Dajcie namiary na jakiś lokal gdzie się może pobawić starsza młodzież :) znaczy przed 40 ale jeszcze bardzo młoda duchem :)
Regasa na Sandomierskiej, Słoneczna Weranda. Tak trzymać starsza młodzieżo! :)
Dzięki bardzo. Co niektórzy są zdziwieni ale gdzie tak pisze, że tylko małolaty mają się bawić!!!

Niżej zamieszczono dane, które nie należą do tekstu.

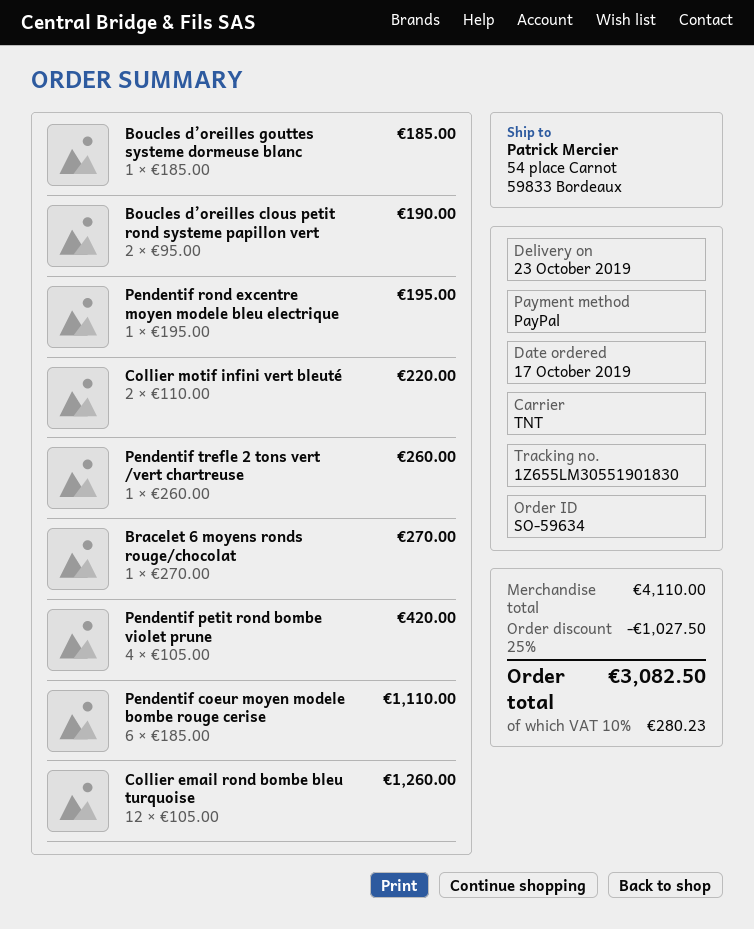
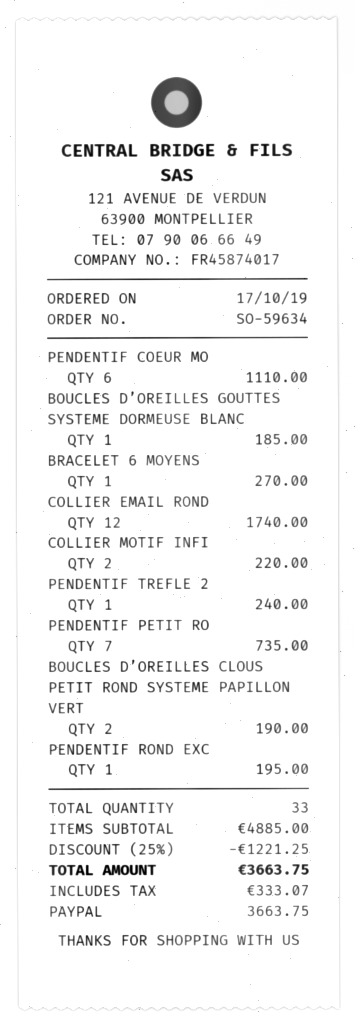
Pendentif trefle 2 tons vert /vert chartreuse: 1 for 260.00 -> 1 for 240.00
Pendentif petit rond bombe violet prune: 4 for 420.00 -> 7 for 735.00
Collier email rond bombe bleu turquoise: 12 for 1260.00 -> 12 for 1740.00
subtotal: 4110.00 -> 4885.00
discount: 25% = 1027.50 -> 25% = 1221.25
tax: 280.23 -> 333.07
total: 3082.50 -> 3663.75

No ja mam 40+ i nie chce mi sie czterech liter ruszyć nawet na spacer , a im tańce w głowie, widać , że bezrobocie to juz na nogi sie rzuca . Do roboty , a nie głupoty wam w głowie
do gościa z 13.38 ale głupoty wypisujesz,wszystko można pogodzić i prace i zabawe tylko gdy się ma na to ochote i jest się młodym duchem a nie żywym trupem wiecznie zżędzącym,że pracy nie ma albo że za ciężko w pracy zawsze krzywda,nawet i zabawic się krzywda,współczuję Twoim bliskim-pozdrawiam 36 lata młoda duchem i ciałem zadowolona z życia mimo przeciwnosciom losu!!! zawsze trzeba brać pod uwagę że może być gorzej i cieszyć się z tego co mamay
Popieram Goscia z 14:41. Trzeba sie bawic i to porzadnie:) Póki jest siła i są chęci. Ten z 13:38 nie bierze pod uwagę tego , ze kiedys bedzie za pózno ,naprawde za pózno na zabawe. A teraz 40-to latki coraz chetniej chodza odreagowac sters na parkiecie.To jest super.Sama bym polazła gdyby nie to , ze ledwo sie ruszam.Ale jeszcze tydzien , jeszcze dwa i ja tez uderze w tany.Nie tylko sama robota i robota.